|The West Florida Beach at Florida’s Sanibel Island|
There’s a certain irony with vacations in that you learn a lot about the place you live by going someplace else. This past week on a family vacation visiting relatives in Fort Myers, I discovered the beaches of Florida’s Gulf Coast make Northern California beaches seem like hostile environments.
On the Gulf Coast, warm, calm waves gently rock you as you float upon the buoyant waters of the shallow beaches. It’s just the relaxing, carefree experience one hopes to escape to while on vacation. Northern California beaches get a lot of glory, but are full of frigid waters, unpredictable waves and dangerous rip currents. Unless you have a wet-suit and other specialized gear and are one of the few individuals adapt at things like surfing, open water swimming, or para sailing, you’re basically left standing at the shore in ankle deep water gazing off watching other have a good time taming the fury of the ocean.
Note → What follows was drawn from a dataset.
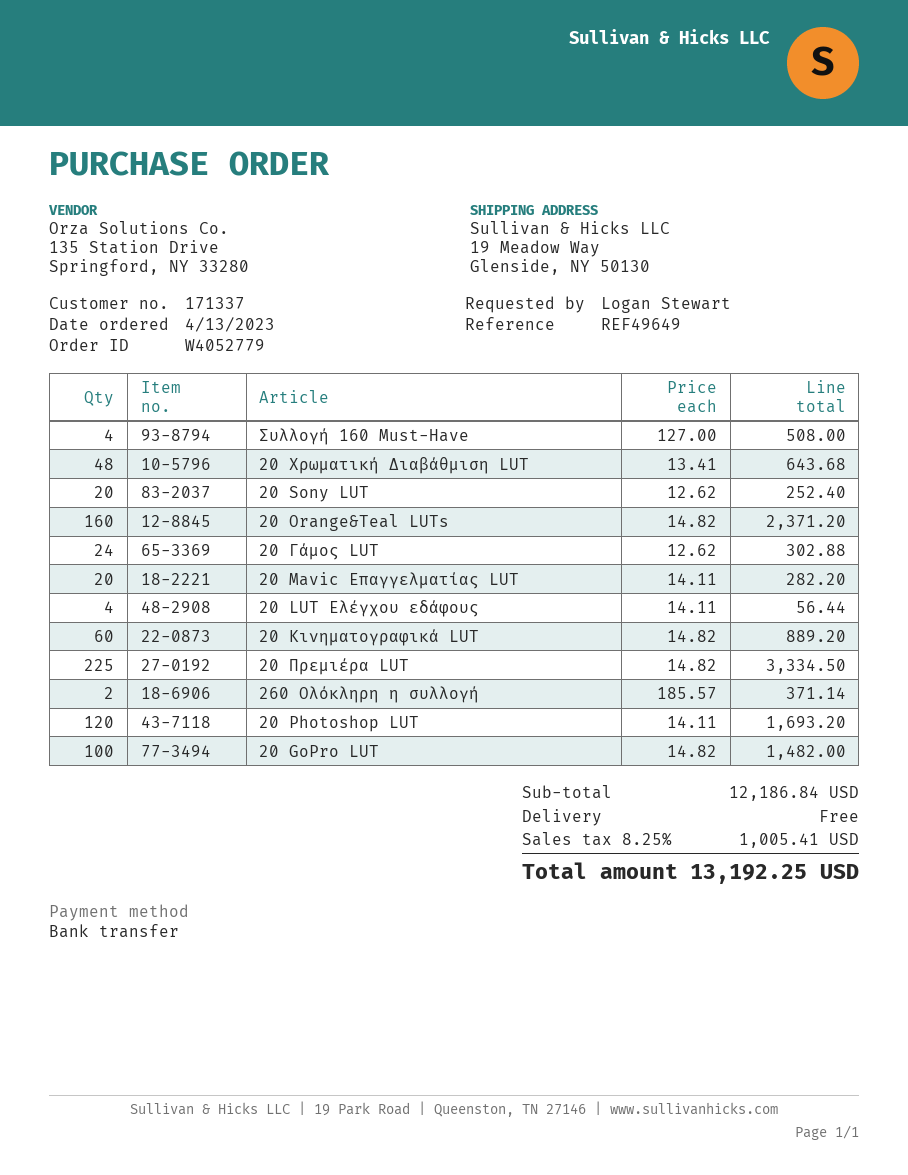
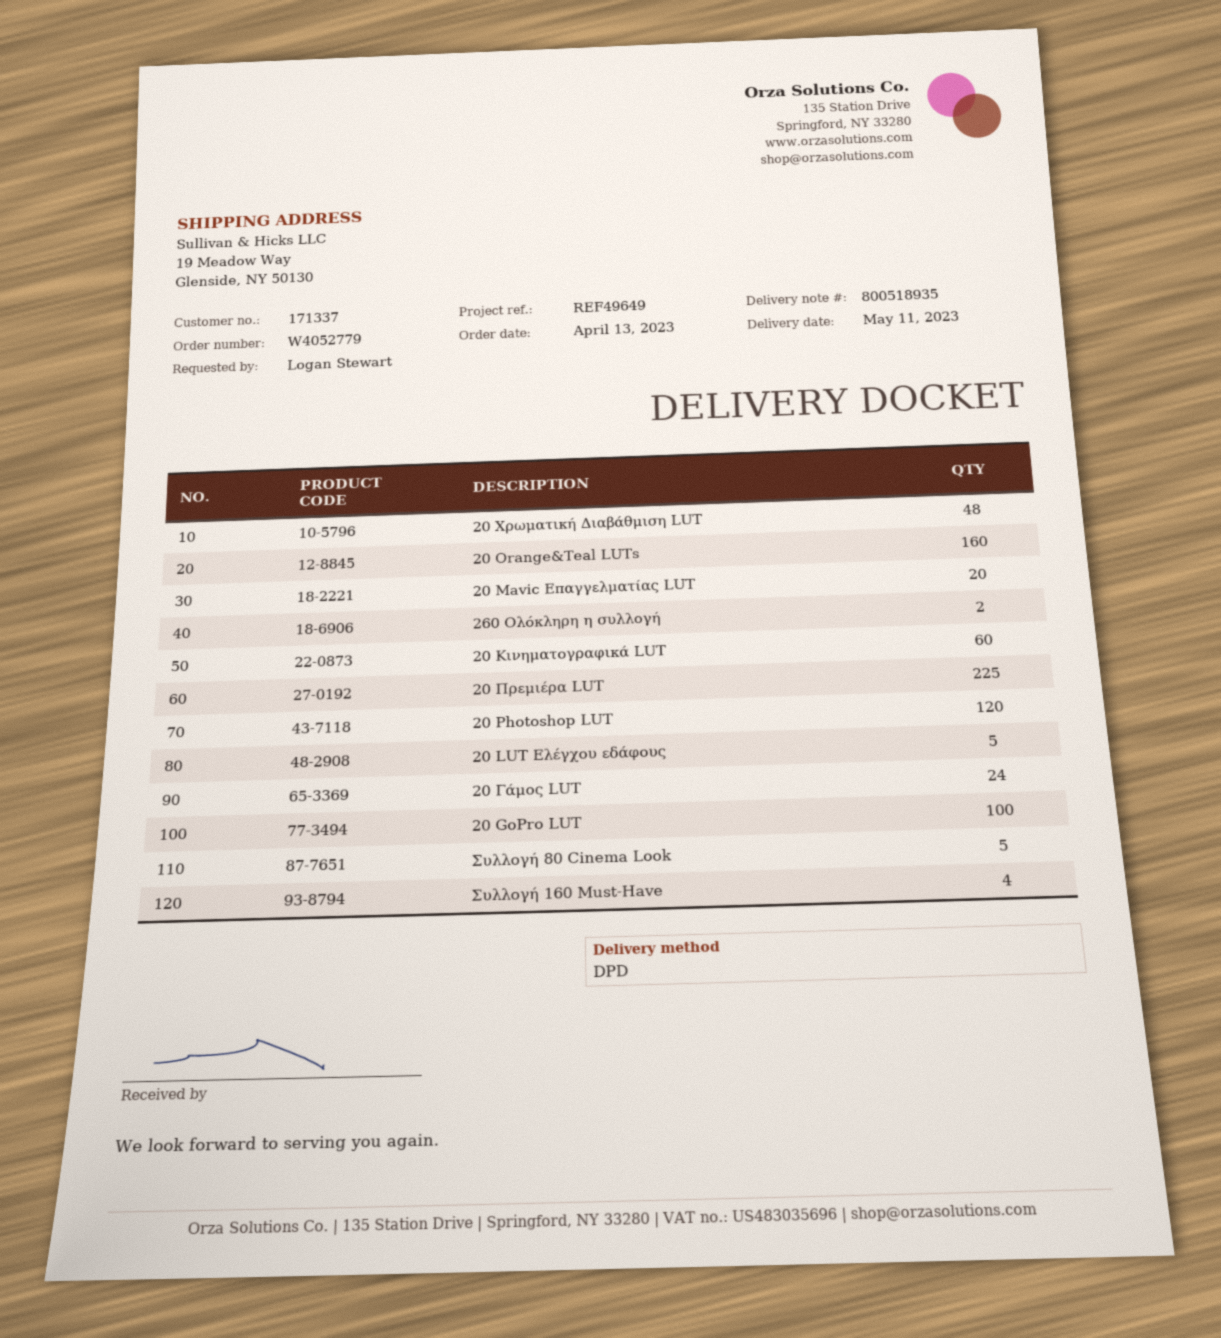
20 Sony LUT: 20 -> none
20 LUT Ελέγχου εδάφους: 4 -> 5
Συλλογή 80 Cinema Look: none -> 5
I also thank my lucky stars I don’t run in Fort Myers. Even at 7:00 in the morning, the air is hot and humid, heavily filling my lungs with each gasping inhalation. I might as well be running with a sock pulled over my head. Flat courses are nice, but I found myself longing for even the slightest little hill to break the total flatness monotony. Most morning runs are a refreshing wake up to prepare me for the rest of the day but during this vacation, morning runs became a chore akin to cleaning the toilet.
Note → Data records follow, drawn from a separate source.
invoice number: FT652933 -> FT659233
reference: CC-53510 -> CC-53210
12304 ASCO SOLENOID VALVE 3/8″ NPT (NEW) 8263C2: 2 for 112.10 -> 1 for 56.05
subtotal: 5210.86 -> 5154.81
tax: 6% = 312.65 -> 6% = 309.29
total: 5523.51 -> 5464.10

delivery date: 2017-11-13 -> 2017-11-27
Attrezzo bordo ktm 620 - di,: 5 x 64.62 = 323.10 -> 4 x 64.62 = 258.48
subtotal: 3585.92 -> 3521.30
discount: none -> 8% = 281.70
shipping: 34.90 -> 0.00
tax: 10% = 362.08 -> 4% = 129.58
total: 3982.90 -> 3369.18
|Ft. Myers Brewing’s Tap Room|
Of course, I wanted to check out what the beer was like around there. Exploring local beer scenes and family vacations do not mix well, but one afternoon, my brother-in-law Jay and I sneaked away for an hour to grab a brew at Fort Myer’s Brewing Company. On the way there, Jay conceded, “I’ve never been there before, I don’t know if it’s legit.” His cell phone directed us to a nondescript, modern looking industrial park and Jay’s starts apologizing for leading me astray, thinking there’s no way one can get a beer at an industrial park. I see a food truck and a few cars concentrated in the otherwise empty parking lot off in the distance and sense we are on the right track. Sure enough, as we continue forward the brewery and tap room emerges on our right. America’s brewing revolution is redefining places where people gather together as many local breweries and their tap rooms are transforming their industrial park environs into public meeting places. In San Jose, Hermitage Brewing, Clandestine Brewing, and Strike Brewing are transforming the industrial section of south of downtown into a beer destination and its encouraging to see this in happening in Fort Myers, albeit on a smaller scale.
But enough about the geographical implications of the craft brewing revolution, you probably want to know what the beer at Fort Myers Brewing is like. Pretty damn good if you ask me. Too good, in fact, to be served in the plastic cups they use in the tap room. Jay and I enjoyed their fine City of Palms Pale Ale, an interesting and novel balanced brew that surprisingly grabbed my attention. There’s a little toastiness, a little citrus fruitiness, and a nice subdued piney finish that’s all comes together nicely in this Pale Ale. The 20 something beer frau running the tap room allowed me to sample a few other of their brews, gratis. They had a Imperial Black IPA called Incognito that won some award, and given its unusually sophisticated mix of malt, hops and boozyness, I can see why. Their Tamiami Tan was an intriguingly complex Brown Ale. I can’t really give a beer justice reviewing it from a small, one ounce sip from a plastic cup, but let’s just say plenty of their beers merited a further look. Unfortunately, on a family vacation, beer exploration is low on the agenda and I’ll have to delve deeper into their beers another day.
Fort Myers a two hours drive south of Tampa, so I wanted to check out some of the brews from much heralded Cigar City Brewing. Rather than hunt around for a high end bottle shop for their highly prized special releases, I picked up a few selections at a Publix supermarket, which is basically Florida’s answer to Safeway. Lots of people raved about Cigar City’s Jai Alai IPA so I made sure to secure a six pack of that first. I can see myself enjoying 2-3 Jai Alai’s during an afternoon at the beach, with its tropical mango and pineapple flavors, light sweetness and slight resiny finish making it an ideal thirst quenching IPA. A good IPA to be sure, but I found it didn’t quite live up to the considerable hype. For my money, the better choices in Cigar City’s regular line up are their Florida Cracker White Ale, with its great interplay between the tangy wheat malt and heavy use of coriander spice, and their Maduro Brown Ale in all its silky complexity.
Another day when heavy rains completely scuttled our beach plans, Jay took my son and I to World of Beer. World of Beer is one of those chain restaurants boasting of numerous taps handles, sort of like the Yardhouse in the Western United States. While my son sucked down a craft Cherry Cola, I slowly sipped through another City of Palms Pale Ale while will all chatted away watching the blowing rain ravage the World of Beer patio out the window. Our day at the beach was ruined, but we didn’t care. Relaxed, comfortable moments with family, out of range of the storms from afar are why we take vacations.